As I date a guy who is thoroughly incredible (and I don’t use the word “thoroughly” lightly) I would safely venture to say that he doesn’t complete me.
Gasp, I know right.
I said that the other day and thoroughly offended multiple people. As if I were disrespecting him in some way.
However, my life was full before I ever met him and it has continued to be incredible the more I get to know him. Sharing life with someone is so everything in so many ways, but I feel like I would be doing myself an injustice if I were to find that everything in him. If I were to say that he makes me whole and happy. Because truly the disrespect would be in expecting him to be something to me that was never intended for him.
My full contentment and completion comes through Christ, and spending time getting to know that girl who has become whole in Him, not him. Seeking adventures and spending time with friends and finding hobbies. Taking the time to understand why I am who I am and why what is asked of me has been asked of me.
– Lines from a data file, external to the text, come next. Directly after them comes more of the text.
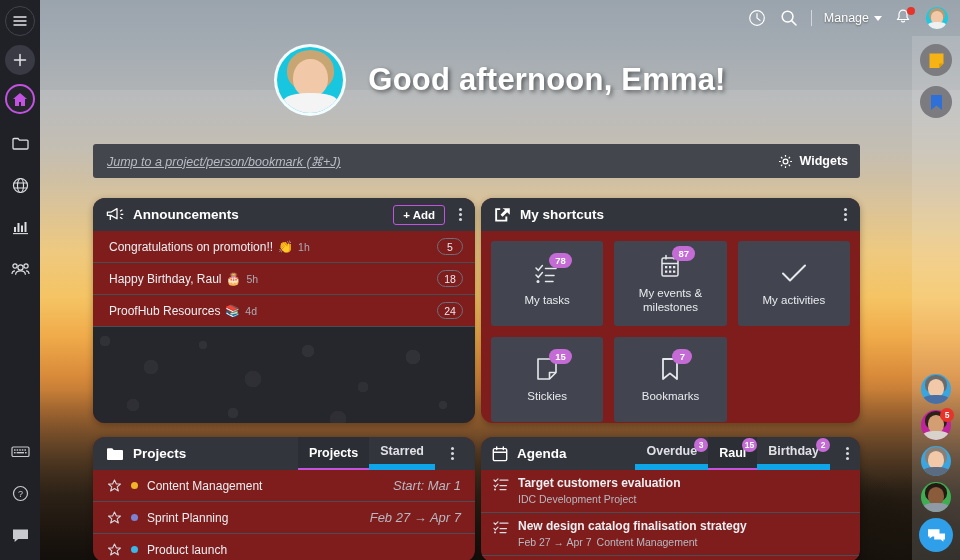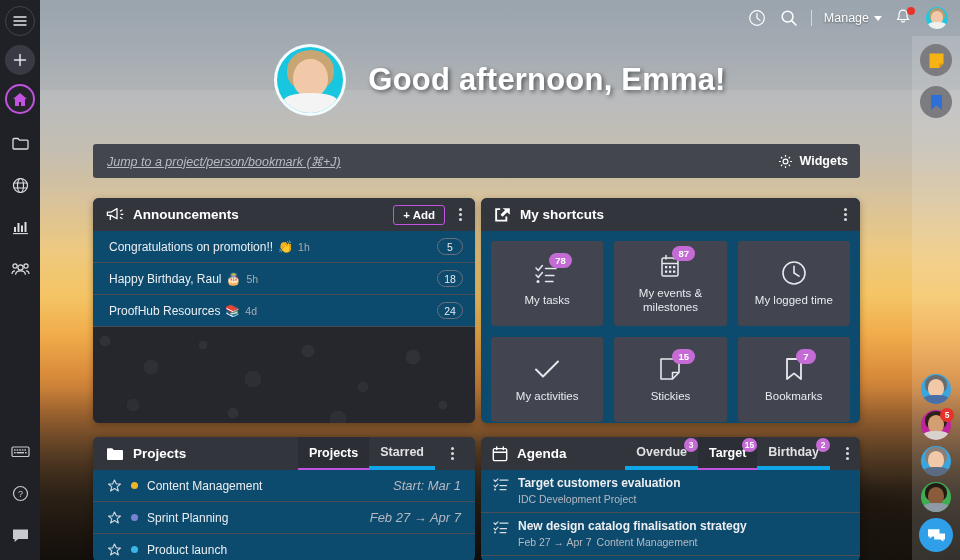--- a/index.html
+++ b/index.html
@@ -91,21 +91,21 @@
   .jumpbar {
     position: absolute; top: 144px; left: 93px; width: 767px; height: 34px;
     background: rgba(60,63,72,.95); border-radius: 3px;
     display: flex; align-items: center; justify-content: space-between;
     padding: 0 12px 0 14px; z-index: 20; cursor: text;
   }
   .jump-ph { color: #b9bcc4; font-size: 12.5px; font-style: italic; text-decoration: underline; }
   .widgets { display: flex; align-items: center; gap: 7px; color: #fff; font-size: 12.5px; font-weight: bold; cursor: pointer; }
 
   
-  .panel { position: absolute; background: #0c4a6e; border-radius: 6px; overflow: hidden; z-index: 20; box-shadow: 0 2px 7px rgba(0,0,0,.3); }
+  .panel { position: absolute; background: #7f1d1d; border-radius: 12px; overflow: hidden; z-index: 20; box-shadow: 0 2px 7px rgba(0,0,0,.3); }
   .panel-head {
     height: 33px; background: #33353d; display: flex; align-items: center;
     padding: 0 8px 0 13px; gap: 8px;
   }
   .panel-title { color: #fff; font-size: 13.5px; font-weight: bold; flex: 1 1 auto; display: flex; align-items: center; gap: 9px; }
   .kebab { width: 14px; display: flex; flex-direction: column; align-items: center; gap: 2px; cursor: pointer; flex: none; padding: 3px 0; }
   .kebab i { width: 3px; height: 3px; background: #d6d8dd; border-radius: 50%; display: block; }
   .add-btn {
     border: 1px solid #c252e0; color: #fff; font-size: 11.5px; font-weight: bold;
     border-radius: 3px; padding: 3px 9px; cursor: pointer; background: transparent; flex: none;
@@ -155,21 +155,21 @@
   }
   .sc-label { color: #e8eaee; font-size: 11.5px; text-align: center; line-height: 14px; }
 
   
   #projects { left: 93px; top: 437px; width: 382px; height: 125px; }
   #agenda   { left: 481px; top: 437px; width: 379px; height: 125px; }
   .tabs { display: flex; align-items: stretch; height: 33px; flex: none; }
   .tab {
     position: relative; display: flex; align-items: center; padding: 0 11px;
     color: #dfe1e6; font-size: 12.5px; font-weight: bold; cursor: pointer;
-    border-bottom: 4px solid #0ea5e9;
+    border-bottom: 6px solid #0ea5e9;
   }
   .tab.active { background: #2c2e35; border-bottom: 2px solid #c252e0; color: #fff; }
   .tab-badge {
     position: absolute; top: 1px; right: 0px;
     background: #c46bd6; color: #fff; font-size: 8.5px; font-weight: bold;
     border-radius: 8px; min-width: 14px; height: 14px; line-height: 14px; text-align: center; padding: 0 3px;
   }
   .prj-row {
     height: 32px; display: flex; align-items: center; gap: 9px; padding: 0 14px 0 14px;
     border-bottom: 1px solid #4a4d56; cursor: pointer;
@@ -510,32 +510,20 @@
                   <rect x="10" y="16.5" width="2.3" height="2.3"></rect>
                   <rect x="14" y="16.5" width="2.3" height="2.3"></rect>
                 </g>
               </svg>
           </span>
           <span class="sc-badge">87</span>
         </div>
         <div class="sc-label">My events &amp; milestones</div>
       </div>
 
-      <div class="sc-tile">
-        <div class="sc-icon-wrap">
-          <span>
-            <svg width="26" height="26" viewBox="0 0 26 26">
-                <circle cx="13" cy="13" r="11" fill="none" stroke="#e6e8ec" stroke-width="1.6"></circle>
-                <path d="M13 6.2V13l5 3.2" fill="none" stroke="#e6e8ec" stroke-width="1.6" stroke-linecap="round"></path>
-              </svg>
-          </span>
-
-        </div>
-        <div class="sc-label">My logged time</div>
-      </div>
 
       <div class="sc-tile">
         <div class="sc-icon-wrap">
           <span>
             <svg width="28" height="22" viewBox="0 0 28 22">
                 <path d="M3 11.5l7 7L25 3.5" fill="none" stroke="#e6e8ec" stroke-width="2" stroke-linecap="round" stroke-linejoin="round"></path>
               </svg>
           </span>
 
         </div>
@@ -639,21 +627,21 @@
             </svg>
         </span>
         <span>Agenda</span>
       </div>
       <div class="tabs" style="height:33px;margin-right:2px">
         <div class="tab">
           <span>Overdue</span>
           <span class="tab-badge">3</span>
         </div>
         <div class="tab active">
-          <span>Target</span>
+          <span>Raul</span>
           <span class="tab-badge">15</span>
         </div>
         <div class="tab">
           <span>Birthday</span>
           <span class="tab-badge">2</span>
         </div>
       </div>
       <div class="kebab">
           <i></i>
           <i></i>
I know, I’m a complex girl, I tell ya.
But it has truly made every bit of difference in my life to know why I tick how I tick before asking someone else to jive with me like clock work. And knowing that allows me the perfect amount of grace for all those who feel like it’s about dang time or I should have “settled down” a long time ago, or look at me with sad eyes because they feel my life hasn’t started yet until I submit to the man of my life. Bless their little hearts.
And because of all of the above, this incredible guy and I are able to enjoy the incredible, sent from heaven, parts of each other; and also the totally human, and super annoying parts (on his part, of course). All with a smile of learning the journey and enjoying each season of it.
Selah.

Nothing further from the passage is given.